Transactions on Mass-Data Analysis of Images and Signals (ISSN:1868-6451)
Volume 1 - Number 1 - September 2009 - Pages 48-61
Discovering Similar Frequent Fragments in Drug Design: A Clustering-Based Approach
B. Yılmaz, M. Göktürk
Gebze Institute of Technology, Department of Computer Engineering, Gebze, Kocaeli, Turkey
Designing new medical drugs requires analysis of many molecules that have an activity for a specific disease. The main goal of these extensive analyses is to discover active substructures (fragment) that account for the activity of these molecules. Once these fragments are discovered, they are used to synthesize new drugs for the disease. Current approaches for discovering active fragments are heavily based on the frequent subgraph mining algorithms that search for exactly repeating morphological substructures within a graph database. However, in this paper, we argue that, in many settings, active fragments do not repeat exactly the same but with some fine differences.

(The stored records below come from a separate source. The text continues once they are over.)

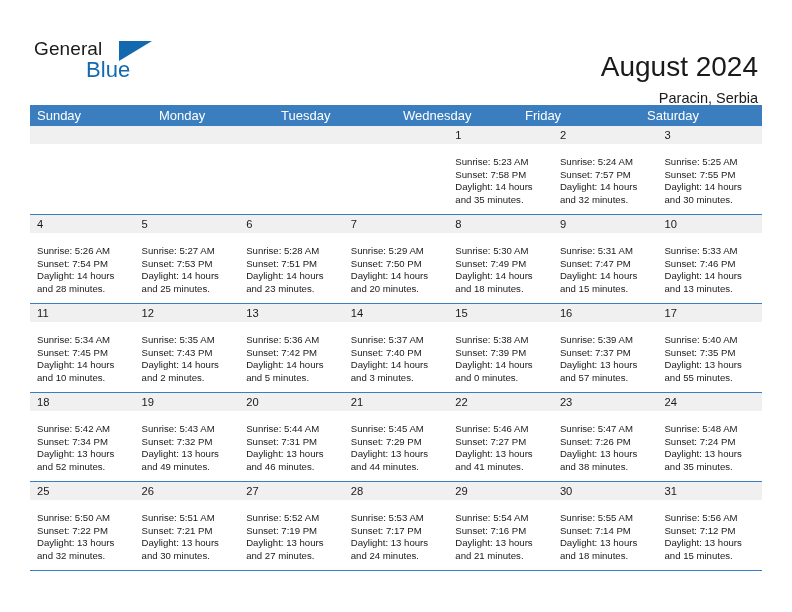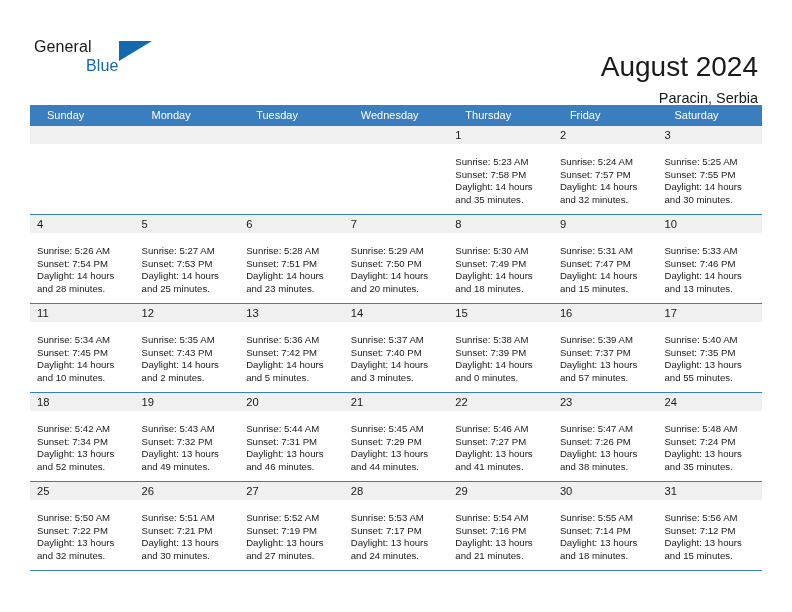--- a/index.html
+++ b/index.html
@@ -40,7 +40,7 @@
     position: absolute;
     left: 0;
     top: 0;
-    font-size: 16px;
+    font-size: 19px;
     color: #1a1a1a;
     letter-spacing: 0.1px;
     font-family: "Liberation Sans", sans-serif;

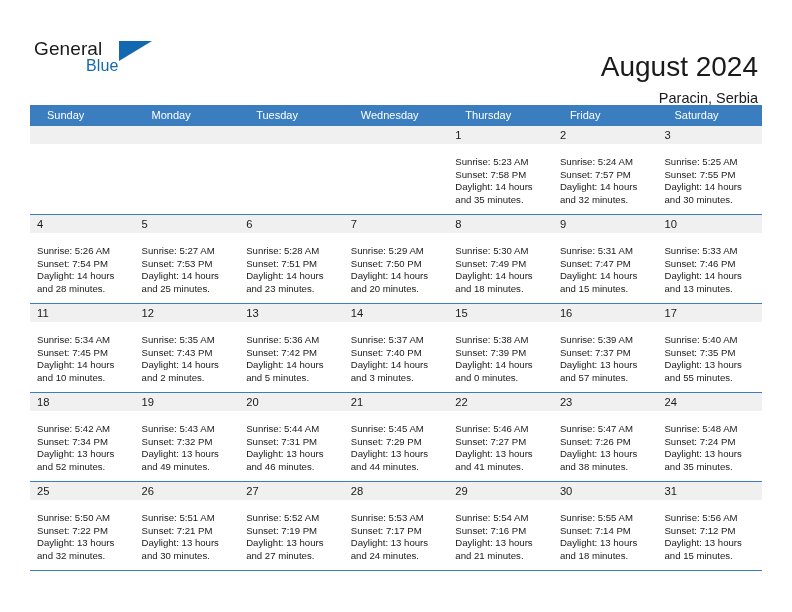--- a/index.html
+++ b/index.html
@@ -49,7 +49,7 @@
     position: absolute;
     left: 52px;
     top: 19px;
-    font-size: 16px;
+    font-size: 22px;
     color: #1269b0;
     letter-spacing: 0.1px;
   }

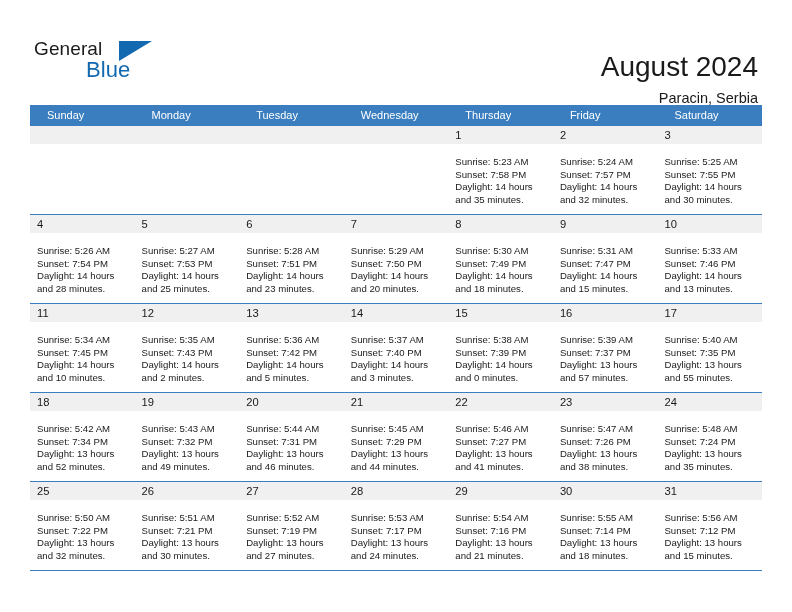--- a/index.html
+++ b/index.html
@@ -101,9 +101,9 @@
   .dow-cell {
     flex: 1 1 0;
     color: #ffffff;
-    font-size: 11px;
+    font-size: 13px;
     line-height: 21px;
-    padding-left: 17px;
+    padding-left: 7px;
     box-sizing: border-box;
     white-space: nowrap;
   }

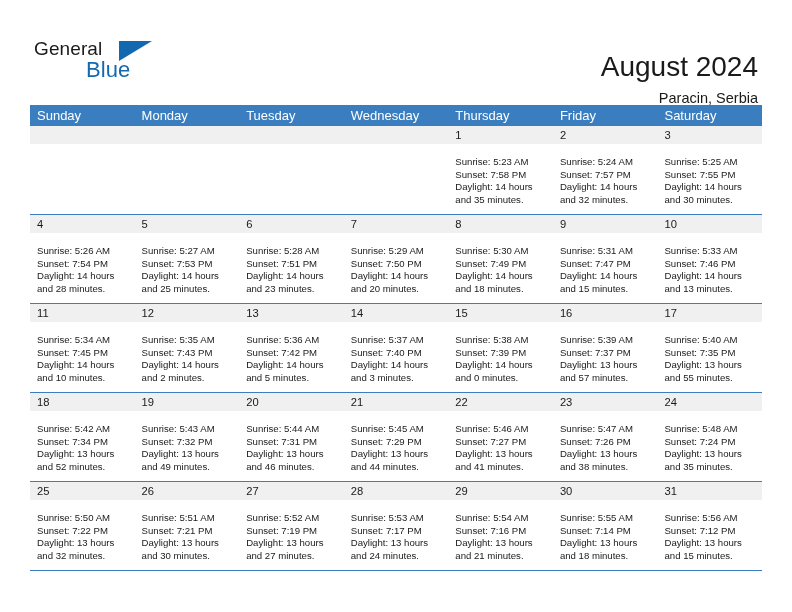--- a/index.html
+++ b/index.html
@@ -169,7 +169,6 @@
         <div class="dow-cell">Monday</div>
         <div class="dow-cell">Tuesday</div>
         <div class="dow-cell">Wednesday</div>
-        <div class="dow-cell">Thursday</div>
         <div class="dow-cell">Friday</div>
         <div class="dow-cell">Saturday</div>
       </div>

This prevents frequent subgraph mining approaches to discover these fragments. In this work, we propose a clustering based approach to discover similar substructures that repeat in active molecules in a molecular graph database. We have experimentally compared our approach with the current methods using real-life and synthesized datasets. Our experiments show that the proposed approach is successful in determining fragments that are responsible for the desired biological activity and unlike other methods it can determine frequent substructures that repeat in the graphs with some fine differences.